DATA:
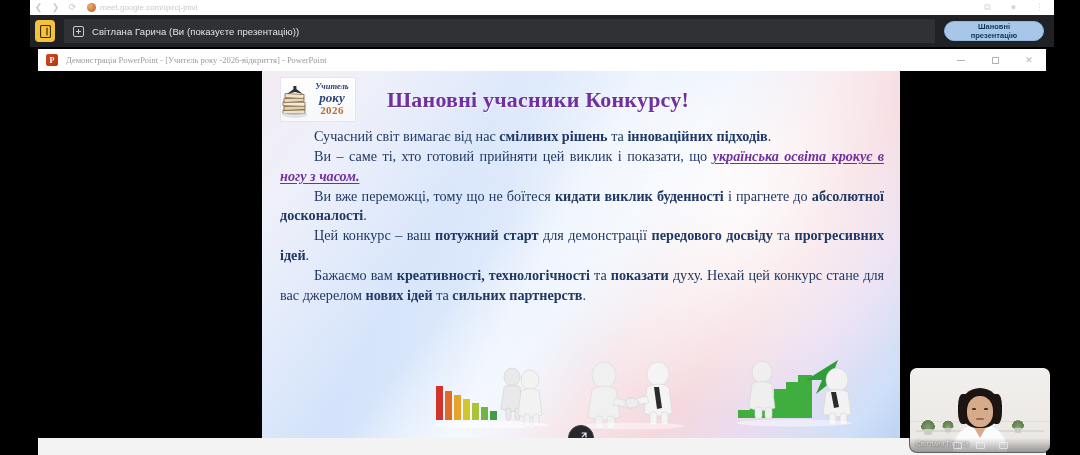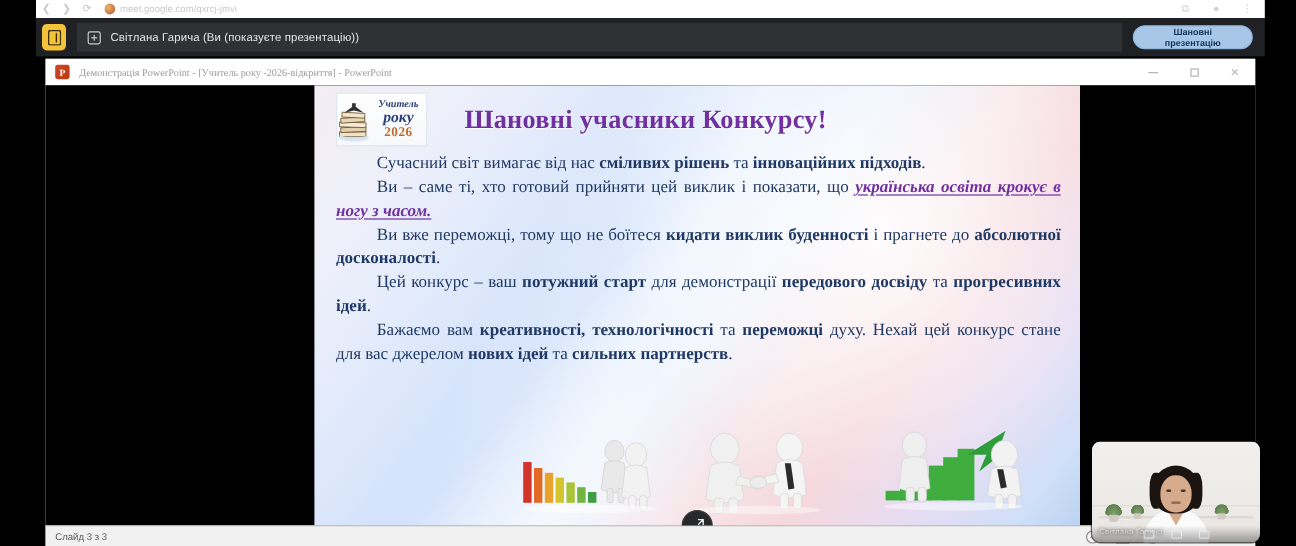--- a/index.html
+++ b/index.html
@@ -367,7 +367,7 @@
             <p><span>Ви – саме ті, хто готовий прийняти цей виклик і показати, що </span><span class="uline">українська освіта крокує в ногу з часом.</span></p>
             <p><span>Ви вже переможці, тому що не боїтеся </span><b>кидати виклик буденності</b><span> і прагнете до </span><b>абсолютної досконалості</b><span>.</span></p>
             <p><span>Цей конкурс – ваш </span><b>потужний старт</b><span> для демонстрації </span><b>передового досвіду</b><span> та </span><b>прогресивних ідей</b><span>.</span></p>
-            <p><span>Бажаємо вам </span><b>креативності, технологічності</b><span> та </span><b>переможці</b><span> духу. Нехай цей конкурс стане для вас джерелом </span><b>нових ідей</b><span> та </span><b>сильних партнерств</b><span>.</span></p>
+            <p><span>Бажаємо вам </span><b>креативності, технологічності</b><span> та </span><b>показати</b><span> духу. Нехай цей конкурс стане для вас джерелом </span><b>нових ідей</b><span> та </span><b>сильних партнерств</b><span>.</span></p>
           </div>
 
         <div class="clipart">

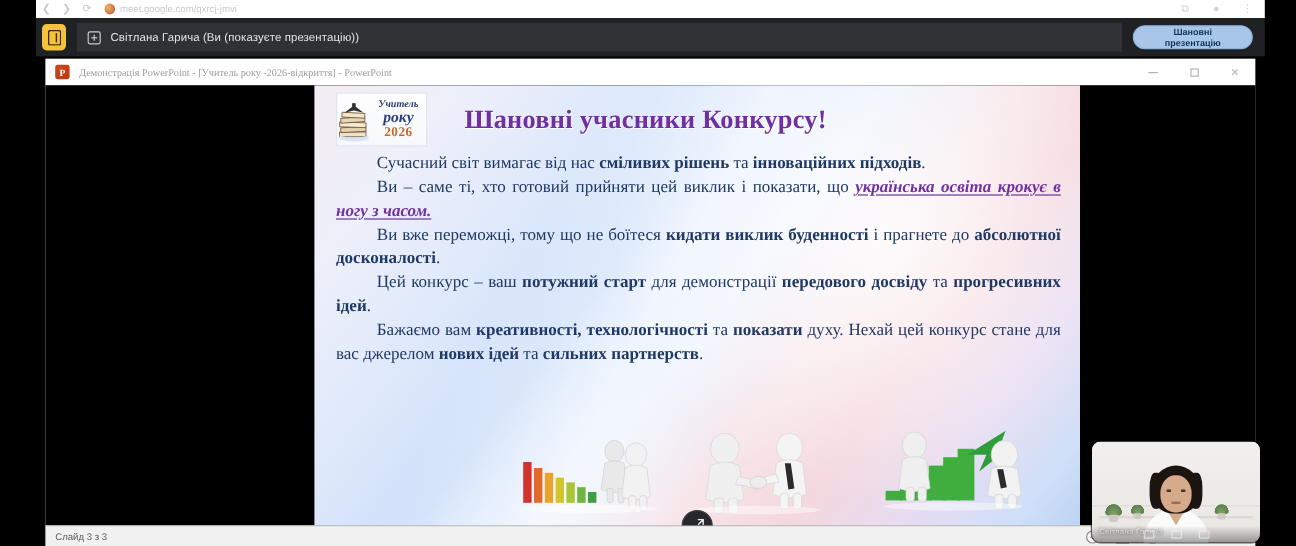--- a/index.html
+++ b/index.html
@@ -460,14 +460,6 @@
 
     </div>
 
-    <div class="ppt-status">
-      <span class="status-text">Слайд 3 з 3</span>
-      <div class="status-icons">
-        <span class="circ-ico">◁</span>
-        <span class="sq-ico">▤</span>
-        <span class="circ-ico">▷</span>
-      </div>
-    </div>
   </div>
 
   <div class="selfview">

YOUR ASSIGNMENT: The expected output is the run of lines from the one that includes "-460,14 +460,6 @@" through the end of the listing above, exactly as they stand.

TASK RESPONSE:
@@ -460,14 +460,6 @@
 
     </div>
 
-    <div class="ppt-status">
-      <span class="status-text">Слайд 3 з 3</span>
-      <div class="status-icons">
-        <span class="circ-ico">◁</span>
-        <span class="sq-ico">▤</span>
-        <span class="circ-ico">▷</span>
-      </div>
-    </div>
   </div>
 
   <div class="selfview">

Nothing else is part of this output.